Highlights
• Royal Bank of Canada raises GE Aerospace price target from USD 300 to USD 340.
• Quarterly revenue rises 21.2% year-over-year, surpassing USD 10 billion.
• Company reports EPS of USD 1.66, beating consensus estimate by USD 0.23.
GE Aerospace (NYSE:GE) received an upward revision in its price target from Royal Bank of Canada, which increased its estimate from USD 300.00 to USD 340.00, as per a report released on Friday by MarketScreener. The firm maintained an “Outperform” rating on the stock. The new target suggests a potential upside of 13.11% from the company’s previous closing price.
Quarterly Performance Overview
In its most recent quarterly report dated July 17, GE Aerospace posted earnings per share (EPS) of USD 1.66, surpassing the analysts’ consensus forecast of USD 1.43 by USD 0.23. The company generated revenue of USD 10.15 billion, exceeding market expectations of USD 9.49 billion.

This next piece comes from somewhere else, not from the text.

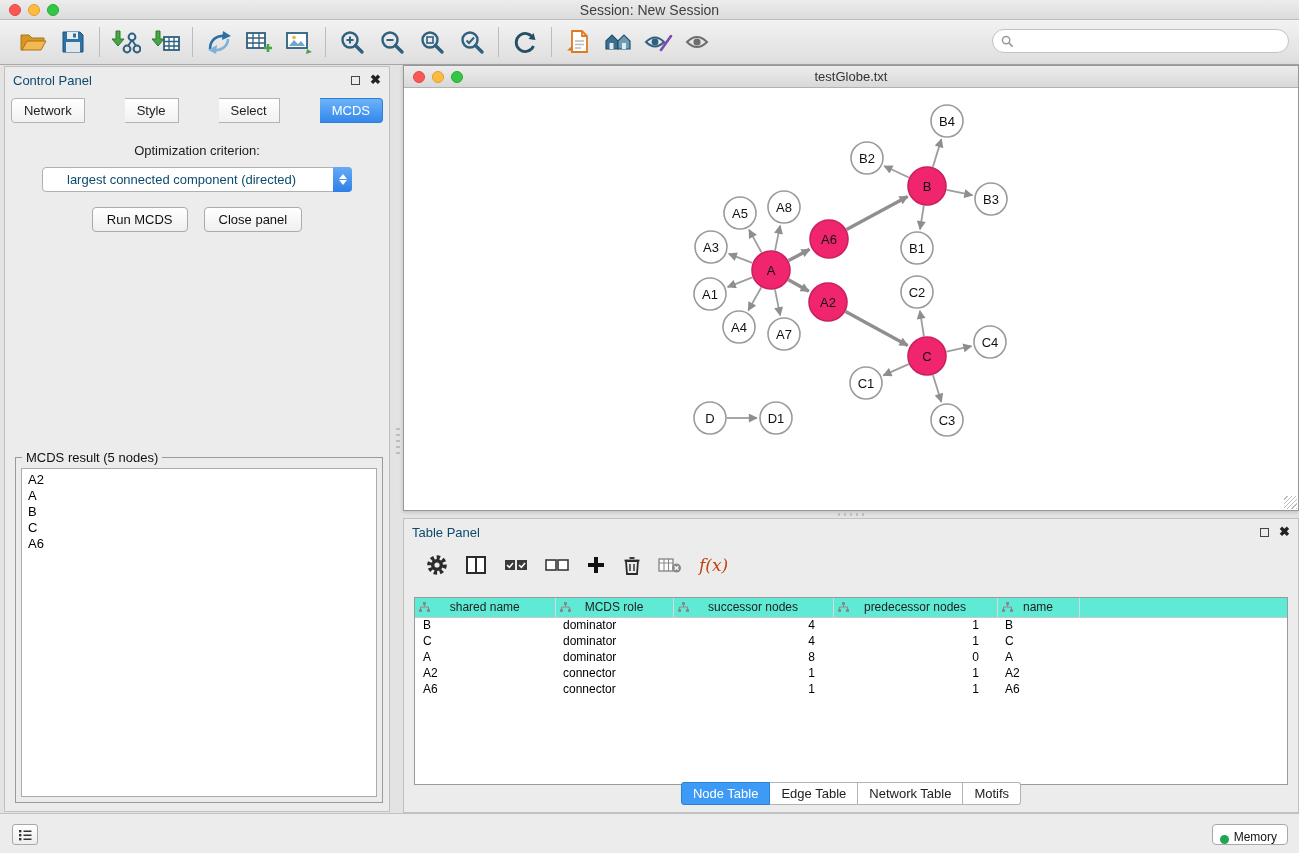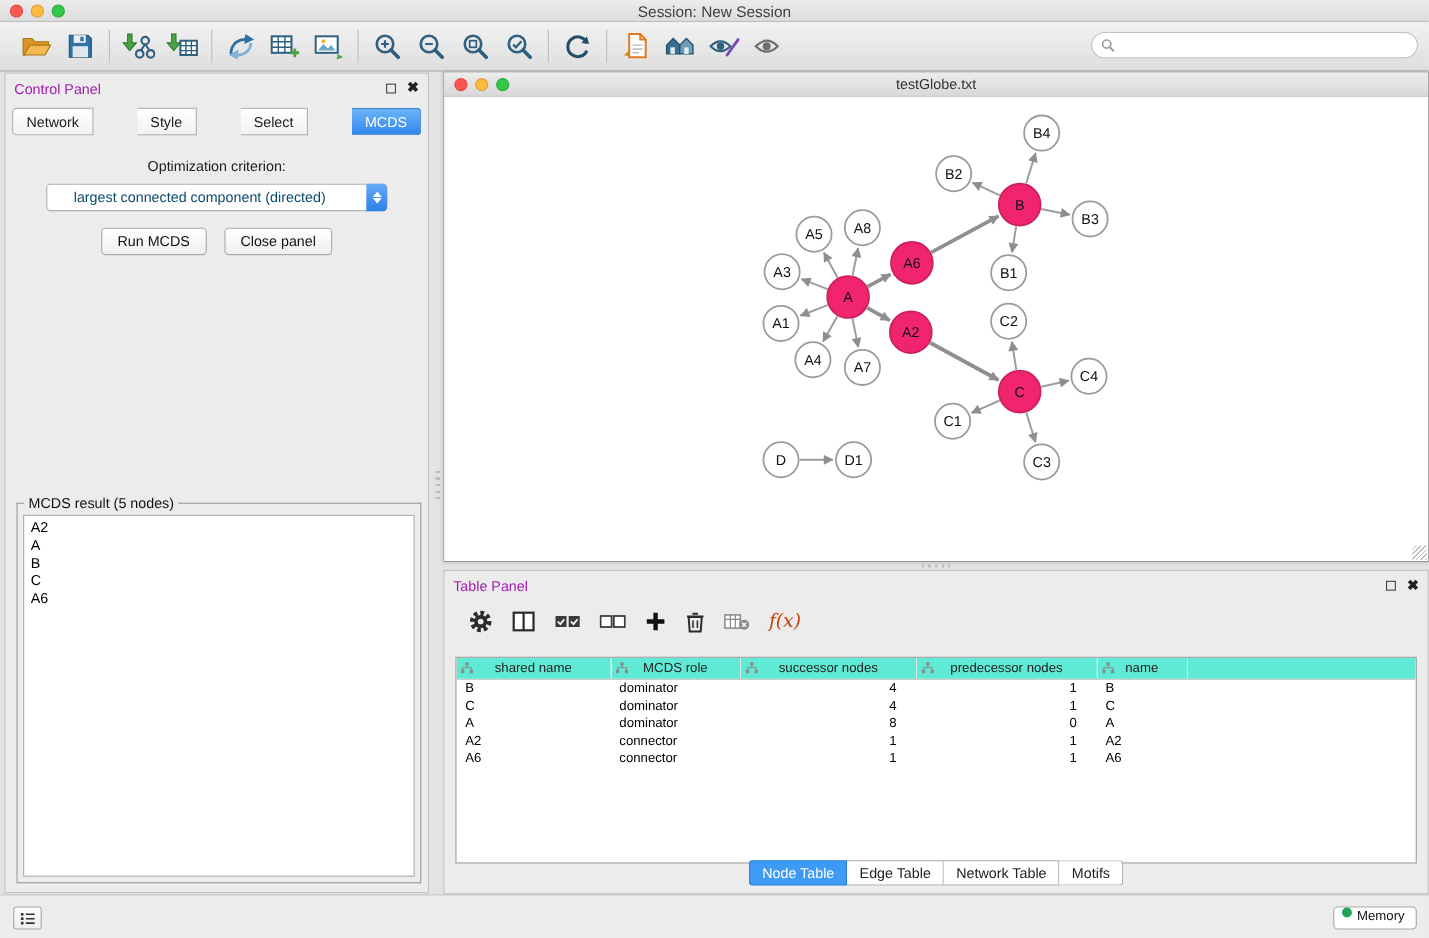"Control Panel" .panel-header .ph-title { color: #a21caf -> #0c4a6e }
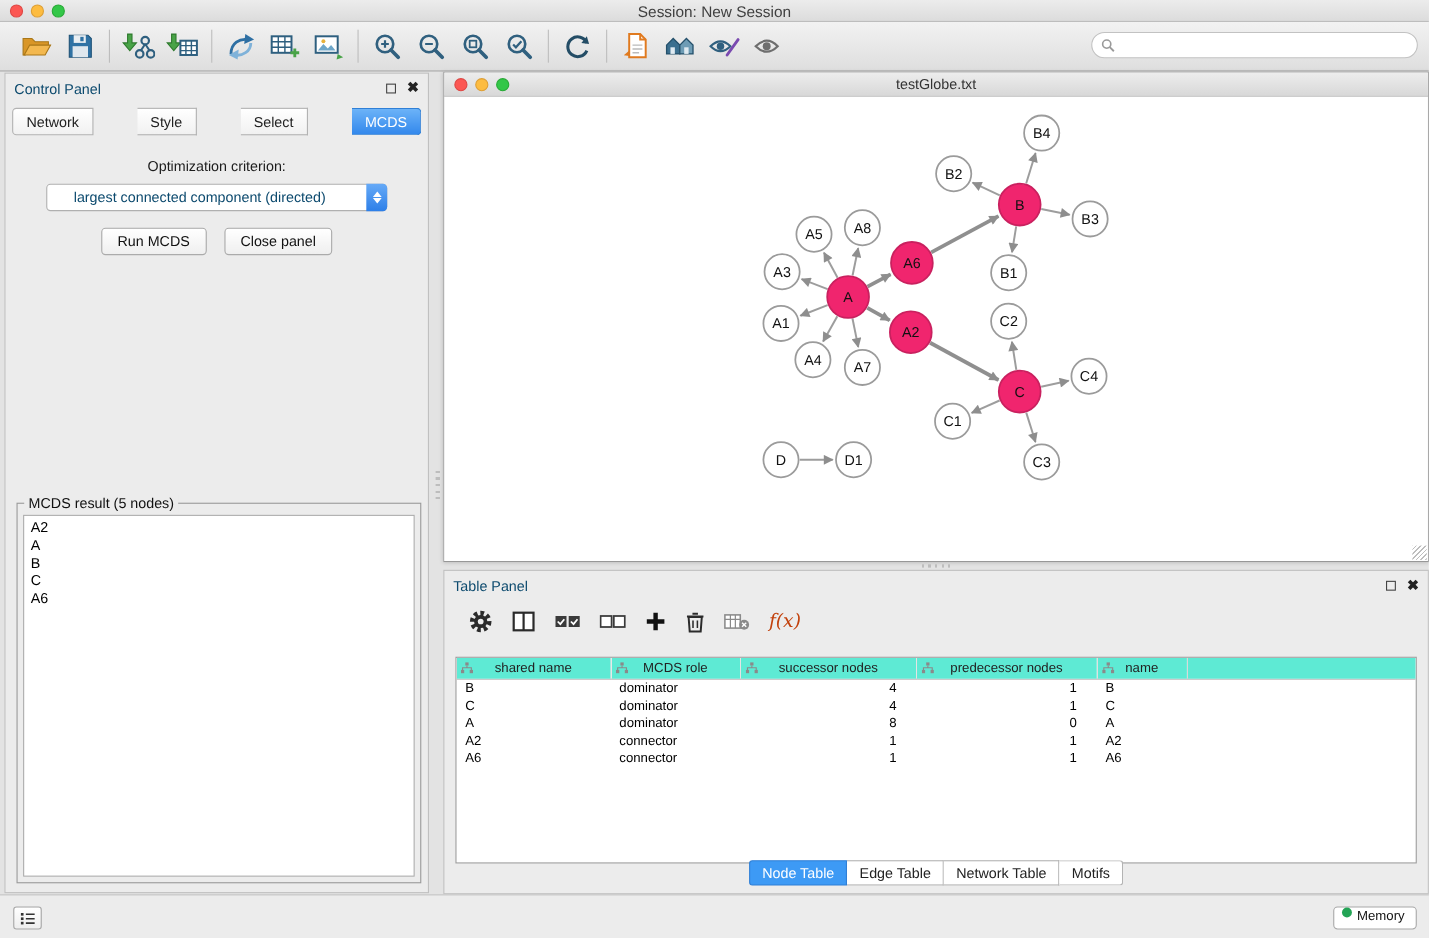"Memory" .memory-btn { align-items: flex-start -> flex-end }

Key financial metrics included:
- Net margin: 18.64%
- Return on equity: 31.32%
- Year-over-year revenue growth: 21.2%
In the same quarter last year, GE Aerospace reported USD 1.20 EPS, marking a notable improvement. Analysts project the company to achieve USD 5.40 EPS for the current fiscal year.
Company Overview
GE Aerospace, formerly part of General Electric, is engaged in providing aerospace products and services across global markets. Its operations are organized into two main segments:
- Commercial Engines and Services – covering jet and turboprop engines for passenger and business aircraft.
- Defense and Propulsion Technologies – offering propulsion systems for military and defense aviation applications.
The company supplies integrated systems to commercial, military, and general aviation customers, focusing on propulsion, maintenance, and related technologies.